Your objective – Please restate, word for word, the lines below that begin at the one with "[183,156,310,171] bem Vindos..." and end at the one with "(213, 486) none". Leave out all other lines.

Material supplied –
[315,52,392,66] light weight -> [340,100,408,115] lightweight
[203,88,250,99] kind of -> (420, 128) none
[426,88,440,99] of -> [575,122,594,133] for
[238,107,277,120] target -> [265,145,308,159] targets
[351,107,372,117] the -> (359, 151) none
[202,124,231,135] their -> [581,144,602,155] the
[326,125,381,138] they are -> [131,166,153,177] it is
* * *
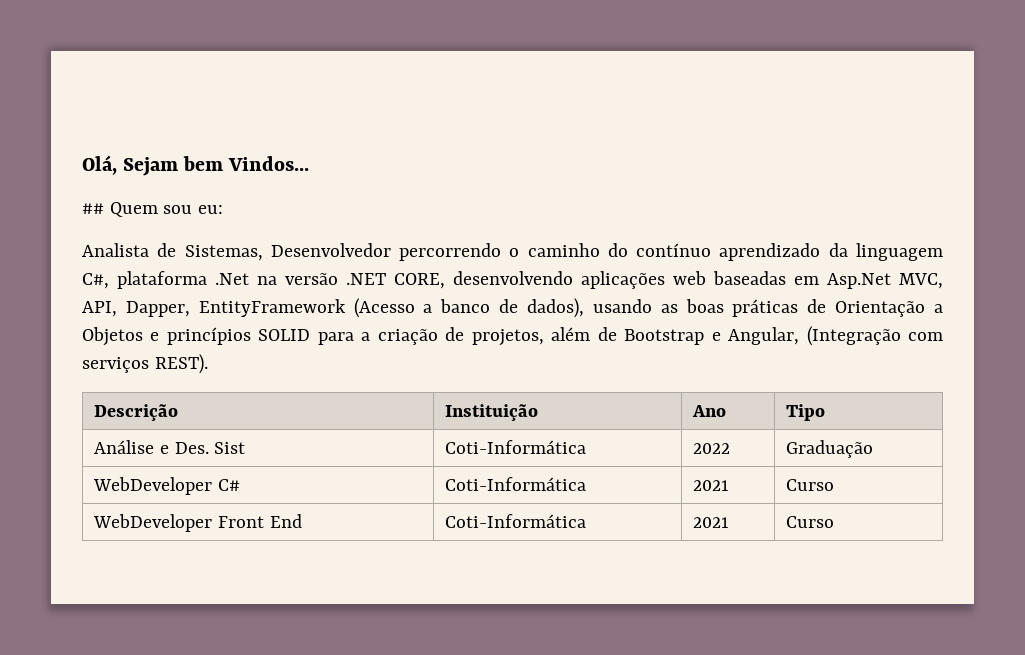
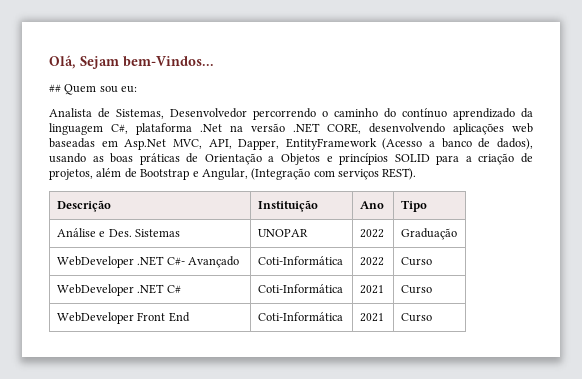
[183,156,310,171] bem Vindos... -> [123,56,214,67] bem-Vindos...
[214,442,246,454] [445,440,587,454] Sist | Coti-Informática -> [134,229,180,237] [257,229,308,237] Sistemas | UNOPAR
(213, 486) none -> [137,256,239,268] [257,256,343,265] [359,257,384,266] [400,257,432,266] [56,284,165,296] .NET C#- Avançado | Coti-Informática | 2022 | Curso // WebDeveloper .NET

Reply –
[183,156,310,171] bem Vindos... -> [123,56,214,67] bem-Vindos...
[214,442,246,454] [445,440,587,454] Sist | Coti-Informática -> [134,229,180,237] [257,229,308,237] Sistemas | UNOPAR
(213, 486) none -> [137,256,239,268] [257,256,343,265] [359,257,384,266] [400,257,432,266] [56,284,165,296] .NET C#- Avançado | Coti-Informática | 2022 | Curso // WebDeveloper .NET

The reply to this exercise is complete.